01/15/2026
Dr. Buckley T. Foster will be presenting at our meeting on Sunday, January 18 at 2 PM at the Old Independence Regional Museum. The public is invited to attend.
Dr. Buckley T. Foster, PhD, is an Assistant Professor of 19th-Century Southern and Arkansas History at the University of Central Arkansas. He is a 7th-generation Arkansawyer. Foster's first book, Sherman’s Mississippi Campaign, started as his dissertation at Mississippi State University. His latest monograph, So Great Was the Slaughter: Market Hunters, Sportsmen, and Wildlife Conservation in Arkansas, examines the decline of market hunting, the rise of the modern sportsman, and the origins of wildlife conservation in Arkansas from 1800 to 1925. The University of Alabama Press has published both. His subsequent research project involves the Federal side of early wildlife conservation, the Migratory Bird Law/Act, and the fight between non-resident sportsmen and market hunters at Big Lake in Arkansas. He has written for Arkansas Wildlife, Arkansas Democrat-Gazette, Arkansas Historical Quarterly, and Greenhead Magazine.

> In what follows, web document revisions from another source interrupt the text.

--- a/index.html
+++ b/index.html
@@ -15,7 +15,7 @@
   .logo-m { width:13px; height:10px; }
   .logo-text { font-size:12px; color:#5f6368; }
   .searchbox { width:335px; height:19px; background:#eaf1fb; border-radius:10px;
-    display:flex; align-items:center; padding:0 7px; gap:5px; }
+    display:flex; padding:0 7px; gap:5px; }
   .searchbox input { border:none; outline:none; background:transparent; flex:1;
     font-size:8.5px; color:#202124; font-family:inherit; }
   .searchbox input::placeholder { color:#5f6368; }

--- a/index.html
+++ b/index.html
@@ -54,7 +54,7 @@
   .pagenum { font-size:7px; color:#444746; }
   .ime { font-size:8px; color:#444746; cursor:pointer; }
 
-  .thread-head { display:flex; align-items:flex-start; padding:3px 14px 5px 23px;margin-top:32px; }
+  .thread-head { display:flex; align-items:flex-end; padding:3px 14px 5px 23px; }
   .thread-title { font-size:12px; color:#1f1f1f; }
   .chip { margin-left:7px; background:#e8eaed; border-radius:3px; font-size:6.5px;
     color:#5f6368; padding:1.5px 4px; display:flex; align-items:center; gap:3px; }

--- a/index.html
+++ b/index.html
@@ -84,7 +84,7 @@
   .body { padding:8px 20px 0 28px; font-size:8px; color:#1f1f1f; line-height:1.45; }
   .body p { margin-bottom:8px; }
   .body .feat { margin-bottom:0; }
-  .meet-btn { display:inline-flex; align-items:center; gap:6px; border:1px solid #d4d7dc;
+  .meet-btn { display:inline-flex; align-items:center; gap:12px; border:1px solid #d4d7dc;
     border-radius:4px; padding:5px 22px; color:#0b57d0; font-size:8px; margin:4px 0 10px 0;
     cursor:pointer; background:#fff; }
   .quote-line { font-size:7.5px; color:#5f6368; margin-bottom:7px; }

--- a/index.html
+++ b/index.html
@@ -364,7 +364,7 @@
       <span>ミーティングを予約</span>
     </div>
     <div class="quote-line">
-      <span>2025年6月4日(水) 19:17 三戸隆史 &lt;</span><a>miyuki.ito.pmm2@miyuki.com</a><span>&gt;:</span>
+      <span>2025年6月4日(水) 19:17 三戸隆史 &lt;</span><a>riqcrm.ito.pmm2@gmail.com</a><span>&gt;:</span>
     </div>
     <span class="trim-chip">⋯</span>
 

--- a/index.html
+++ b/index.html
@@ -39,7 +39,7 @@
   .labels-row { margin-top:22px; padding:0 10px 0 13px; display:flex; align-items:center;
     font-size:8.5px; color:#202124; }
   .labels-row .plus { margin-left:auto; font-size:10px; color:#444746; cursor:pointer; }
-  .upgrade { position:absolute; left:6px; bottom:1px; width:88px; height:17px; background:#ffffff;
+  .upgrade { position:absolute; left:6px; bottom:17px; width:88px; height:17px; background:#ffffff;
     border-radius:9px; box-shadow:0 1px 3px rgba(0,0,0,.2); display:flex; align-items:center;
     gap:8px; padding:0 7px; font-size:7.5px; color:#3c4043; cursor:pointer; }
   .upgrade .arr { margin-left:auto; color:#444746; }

He has appeared on the Bear Grease podcast, the Arkansas Game and Fish Podcast — Arkansas Wildlife —and a segment of Arkansas Outdoors on KFSM TV in Fayetteville.
So Great Was the Slaughter: Market Hunters, Sportsmen, and Wildlife Conservation in Arkansas reveals the untold story of Arkansas conservation pioneers who tried to save the state’s game and fish populations. As Arkansas entered the twentieth century, the national demand for meat, combined with the ability to ship millions of animals to hungry cities like New Orleans, Memphis, and Chicago, had driven many species, including bison and passenger pigeons, to extinction in Arkansas. Many others, including deer, bear, turkey, quail, and fish, were in danger of disappearing.
In response, an unlikely coalition of Arkansas sportsmen, hunters, and conservationists created a vision for conservation legislation, game laws, and the establishment of fish hatcheries and wildlife refuges. With support from influential outsiders like E. A. McIlhenny and the United States Biological Survey, they waged a long battle against entrenched political and commercial interests.
Buckley Foster’s meticulous research reveals how these pioneers fought to save the state’s wildlife resources from destruction and laid the foundations for sustainable, modern wildlife management in Arkansas. So Great Was the Slaughter will fascinate hunters, conservationists, historians, and those interested in the history of wildlife conservation and conflicts between market hunters and sportsmen in the United States and the American South.